Print every line of the material exactly.
──────── Materials provided ────────
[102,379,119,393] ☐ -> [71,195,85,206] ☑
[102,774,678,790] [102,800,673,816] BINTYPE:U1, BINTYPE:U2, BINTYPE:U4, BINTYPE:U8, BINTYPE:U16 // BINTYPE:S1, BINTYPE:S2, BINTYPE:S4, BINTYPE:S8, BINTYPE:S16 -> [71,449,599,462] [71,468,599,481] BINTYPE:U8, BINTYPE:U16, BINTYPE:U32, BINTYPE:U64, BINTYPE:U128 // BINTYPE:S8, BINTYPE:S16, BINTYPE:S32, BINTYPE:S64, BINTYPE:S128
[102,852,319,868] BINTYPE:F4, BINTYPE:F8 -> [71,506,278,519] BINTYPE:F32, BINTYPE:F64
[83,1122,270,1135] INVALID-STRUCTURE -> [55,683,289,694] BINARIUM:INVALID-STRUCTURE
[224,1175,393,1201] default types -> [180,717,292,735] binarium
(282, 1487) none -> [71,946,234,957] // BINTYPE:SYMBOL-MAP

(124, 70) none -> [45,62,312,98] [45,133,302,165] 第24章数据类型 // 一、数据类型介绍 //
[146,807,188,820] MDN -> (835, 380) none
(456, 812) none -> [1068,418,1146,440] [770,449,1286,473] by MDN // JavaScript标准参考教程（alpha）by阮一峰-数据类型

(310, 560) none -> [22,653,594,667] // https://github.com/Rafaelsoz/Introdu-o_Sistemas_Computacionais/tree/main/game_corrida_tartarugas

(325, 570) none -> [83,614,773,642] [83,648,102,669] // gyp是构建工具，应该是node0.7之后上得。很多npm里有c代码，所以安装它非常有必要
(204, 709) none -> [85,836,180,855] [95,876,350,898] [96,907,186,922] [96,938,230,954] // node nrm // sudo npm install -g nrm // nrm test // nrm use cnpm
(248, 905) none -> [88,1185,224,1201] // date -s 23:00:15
────────
> _Task solution_:
[102,379,119,393] ☐ -> [71,195,85,206] ☑
[102,774,678,790] [102,800,673,816] BINTYPE:U1, BINTYPE:U2, BINTYPE:U4, BINTYPE:U8, BINTYPE:U16 // BINTYPE:S1, BINTYPE:S2, BINTYPE:S4, BINTYPE:S8, BINTYPE:S16 -> [71,449,599,462] [71,468,599,481] BINTYPE:U8, BINTYPE:U16, BINTYPE:U32, BINTYPE:U64, BINTYPE:U128 // BINTYPE:S8, BINTYPE:S16, BINTYPE:S32, BINTYPE:S64, BINTYPE:S128
[102,852,319,868] BINTYPE:F4, BINTYPE:F8 -> [71,506,278,519] BINTYPE:F32, BINTYPE:F64
[83,1122,270,1135] INVALID-STRUCTURE -> [55,683,289,694] BINARIUM:INVALID-STRUCTURE
[224,1175,393,1201] default types -> [180,717,292,735] binarium
(282, 1487) none -> [71,946,234,957] // BINTYPE:SYMBOL-MAP

(124, 70) none -> [45,62,312,98] [45,133,302,165] 第24章数据类型 // 一、数据类型介绍 //
[146,807,188,820] MDN -> (835, 380) none
(456, 812) none -> [1068,418,1146,440] [770,449,1286,473] by MDN // JavaScript标准参考教程（alpha）by阮一峰-数据类型

(310, 560) none -> [22,653,594,667] // https://github.com/Rafaelsoz/Introdu-o_Sistemas_Computacionais/tree/main/game_corrida_tartarugas

(325, 570) none -> [83,614,773,642] [83,648,102,669] // gyp是构建工具，应该是node0.7之后上得。很多npm里有c代码，所以安装它非常有必要
(204, 709) none -> [85,836,180,855] [95,876,350,898] [96,907,186,922] [96,938,230,954] // node nrm // sudo npm install -g nrm // nrm test // nrm use cnpm
(248, 905) none -> [88,1185,224,1201] // date -s 23:00:15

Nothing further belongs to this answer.